** Opening Supplied data block **
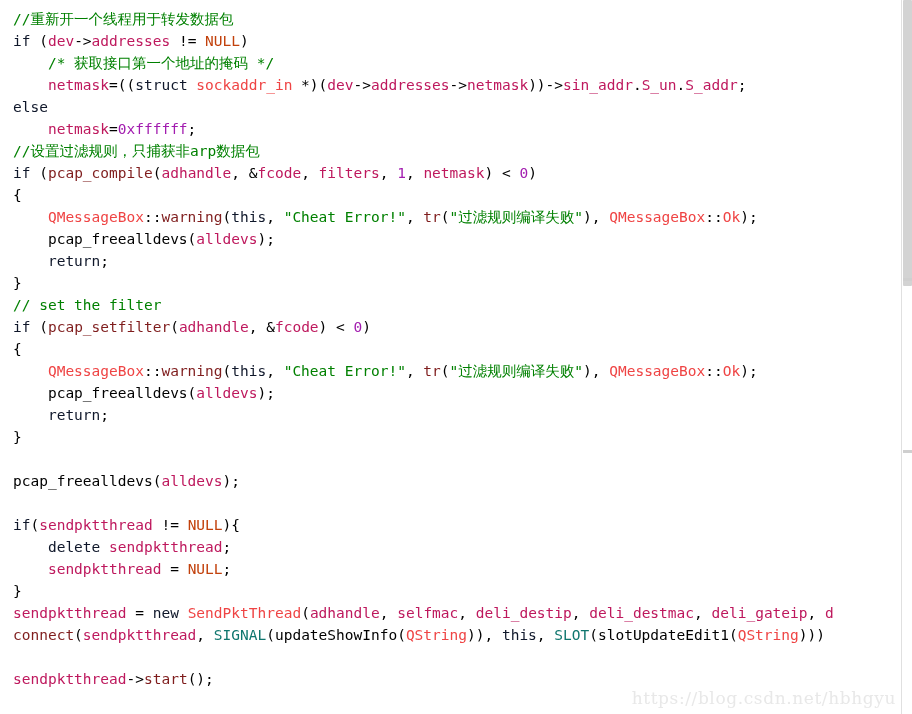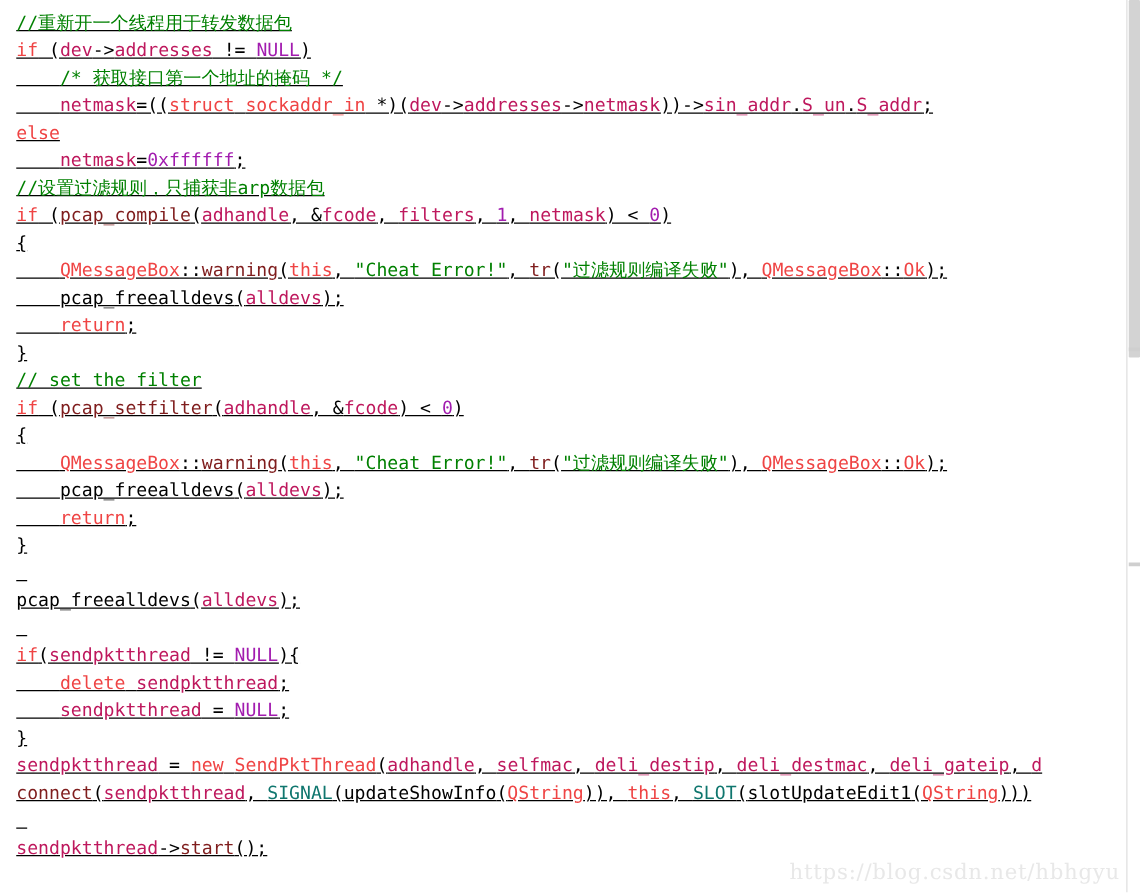--- a/index.html
+++ b/index.html
@@ -34,32 +34,31 @@
     line-height: 22px;
     letter-spacing: 0px;
     color: #000000;
     -webkit-font-smoothing: antialiased;
   }
   #code-block .ln {
     display: block;
     height: 22px;
     padding-left: 13px;
     white-space: pre;
-    text-decoration: underline;
   }
   
   .t-plain    { color: #000000; }
   .t-comment  { color: #008000; }
-  .t-keyword  { color: #ef4444; }
+  .t-keyword  { color: #0f172a; }
   .t-ident    { color: #be185d; }
   .t-func     { color: #7f1d1d; }
   .t-type     { color: #ef4444; }
   .t-string   { color: #008000; }
   .t-number   { color: #a21caf; }
-  .t-const    { color: #a21caf; }
+  .t-const    { color: #c2410c; }
   .t-macro    { color: #0f766e; }
 
   
   #watermark {
     position: absolute;
     right: 16px;
     bottom: 6px;
     font-family: "DejaVu Serif", "Liberation Serif", serif;
     font-size: 17px;
     letter-spacing: 0.6px;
** Closing Supplied data block **
What you need to do - Each line in the material above that mentions the word "keyword" must be copied.

Solution to this exercise -
-  .t-keyword  { color: #ef4444; }
+  .t-keyword  { color: #0f172a; }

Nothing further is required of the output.